La fonction de gérant est ouverte aux majeurs ou mineurs émancipés. Les mineurs (non émancipés), les majeurs protégés ou les personnes morales ne peuvent pas être gérants. Le gérant ne doit pas avoir subi de faillite personnelle et ne doit pas appartenir aux professions d’avocat ou de notaire, ni être titulaire d’un mandat parlementaire (Code électoral). La fonction de gérant est accessible aux personnes de nationalité étrangère, titulaires d’un titre de séjour dûment enregistré.

Le gérant, officialisation de sa fonction

Les coordonnées du gérant figurent dans les statuts de la société mais une fois nommé, il doit accomplir quelques formalités légales :

  • Publication d’une annonce légale dans un journal d’annonces légales du département où est situé le siège social de l’entreprise. Cette publication, outre les coordonnées du gérant, contient obligatoirement la raison sociale de l’entreprise, le statut juridique de la société (SARL, etc.), le montant du capital social, etc.
  • Dépôt au greffe du Tribunal de Commerce ou auprès d’un Centre de Formalités des Entreprises (CFE) d’un dossier d’immatriculation ou de modification de la société. L’avis de publication de l’annonce légale ainsi que la déclaration de non-condamnation sur l’honneur faite par le gérant (article A123-51 du Code du Commerce) appartiennent à ce dossier qui, finalement est transmis au Registre du Commerce et des Sociétés.
  • Le CFE ou le greffe du Tribunal de Commerce se charge de la parution de l’annonce (immatriculation ou modification) au BODACC (Bulletin Officiel des Annonces Civiles et Commerciales).

Le gérant, quels sont ses pouvoirs ?

Les rapports du gérant avec les associés sont définis dans les statuts de la société. Le gérant est le représentant légal de la société envers les tiers et pour assumer correctement ses fonctions, il est investi des pouvoirs les plus étendus.
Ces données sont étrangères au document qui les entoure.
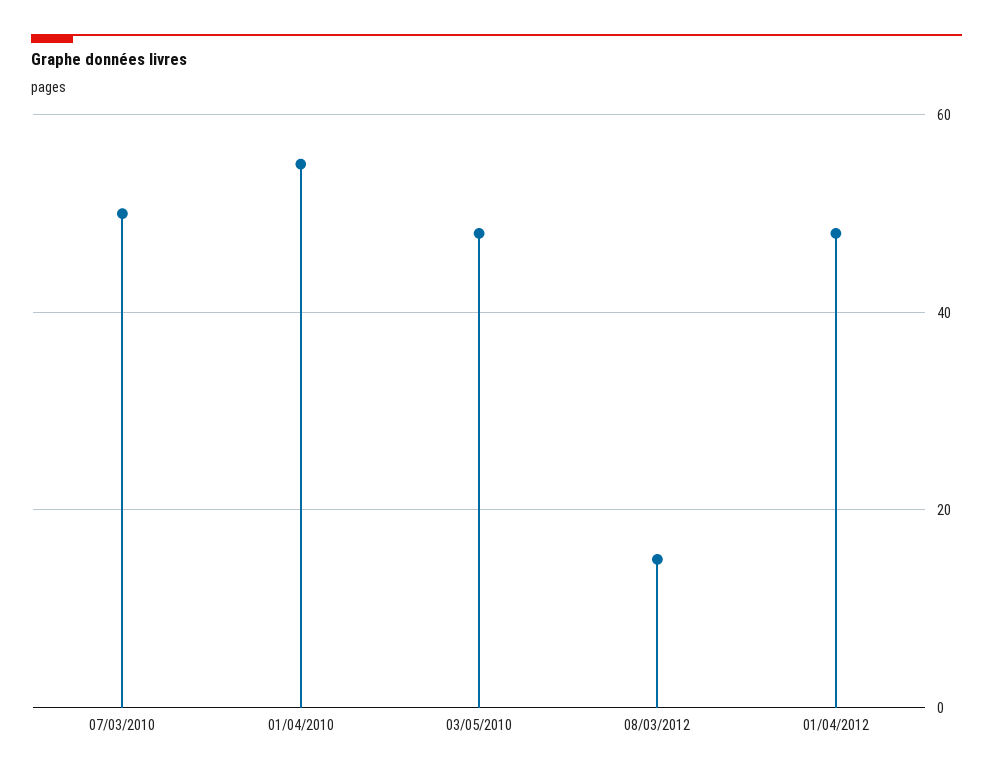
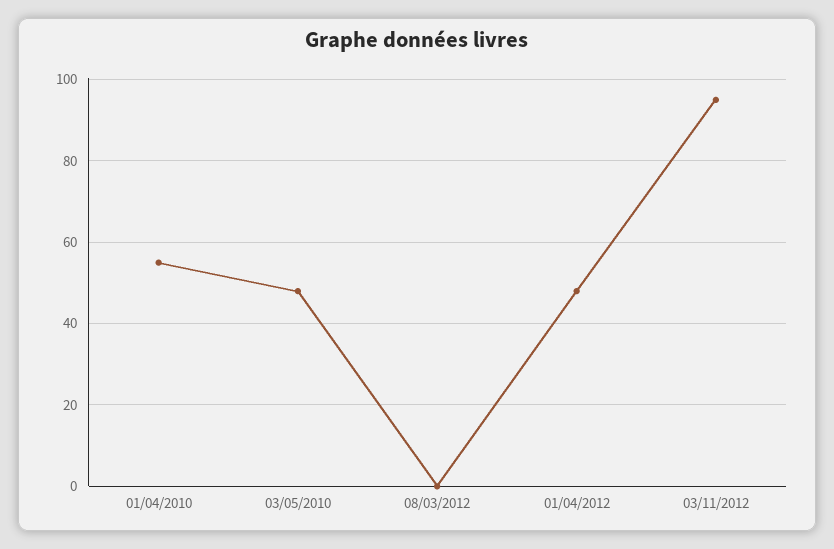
07/03/2010: 50 -> none
08/03/2012: 15 -> 0
03/11/2012: none -> 95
Il peut ainsi agir en toutes circonstances au nom et pour la société, dans la mesure où il respecte l’article L223-18 du Code de Commerce.

Le gérant, quel est son statut social ?

Les gérants sont majoritaires, minoritaires ou égalitaires en fonction du pourcentage des parts sociales qu’ils détiennent.
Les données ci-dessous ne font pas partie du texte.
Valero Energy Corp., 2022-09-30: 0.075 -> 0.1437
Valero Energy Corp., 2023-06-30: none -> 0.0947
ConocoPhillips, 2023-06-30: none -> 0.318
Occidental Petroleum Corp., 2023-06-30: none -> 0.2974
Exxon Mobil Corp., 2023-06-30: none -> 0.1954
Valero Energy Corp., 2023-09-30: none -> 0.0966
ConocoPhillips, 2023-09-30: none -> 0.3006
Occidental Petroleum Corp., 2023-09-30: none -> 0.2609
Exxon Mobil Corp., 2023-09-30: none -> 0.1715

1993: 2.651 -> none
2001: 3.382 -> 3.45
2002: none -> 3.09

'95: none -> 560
Le gérant majoritaire ne peut pas être salarié de l’entreprise, il relève du régime social des indépendants (RSI).

Attention, le régime micro-social (micro-entrepreneurs) interdit le cumul avec la fonction de gérant.

Le gérant ou les gérants minoritaires ou égalitaires peuvent être salariés de l’entreprise et ainsi, bénéficier du régime général de la Sécurité Sociale et des avantages réservés aux salariés de l’entreprise comme l’accès à une mutuelle santé.

Attention, ce statut de salarié est lié à la condition d’exercer un emploi réel au sein de la société, validé par un contrat de travail et indépendant de la gérance. Par exemple, le gérant peut signer un contrat de travail en tant que « technicien » mais pas en tant que gérant.

Dans le cas où plusieurs gérants sont nommés, ils sont majoritaires si l’addition de leurs parts sociales est supérieure à 50%. Par exemple, deux gérants dont l’un ne possède que 35% des parts sociales et l’autre 25%, se retrouvent gérants majoritaires car le montant des parts sociales additionnées est supérieur à 50%. Aucun de ces deux gérants ne peut donc être salarié.

Le ou les gérants peuvent (ou non) être rémunérés pour leur fonction de gérant. Cette rémunération est inscrite dans les statuts de la société ou actée par une décision collective des associés. Elle peut être proportionnelle ou fixe. Le ou les gérants peuvent également être bénéficiaires d’avantages en nature, d’indemnités, de remboursements de frais liés à leur activité, etc.

Le gérant, quel est son statut fiscal ?

Le ou les gérants, quelque soit leur statut social (majoritaires, minoritaires ou égalitaires), sont soumis au même régime fiscal que les salariés. Une fois déduites les cotisations sociales et les éventuelles primes « loi Madelin », leur revenu est imposé comme une rémunération.

Les dividendes qu’ils perçoivent sont sous le régime de l’impôt sur le revenu et apparaissent dans la catégorie revenus mobiliers, bénéficiant d’un abattement de 40%. Sauf cas particulier, l’acompte obligatoire prélevé à la source représente un montant de 12,8% (environ).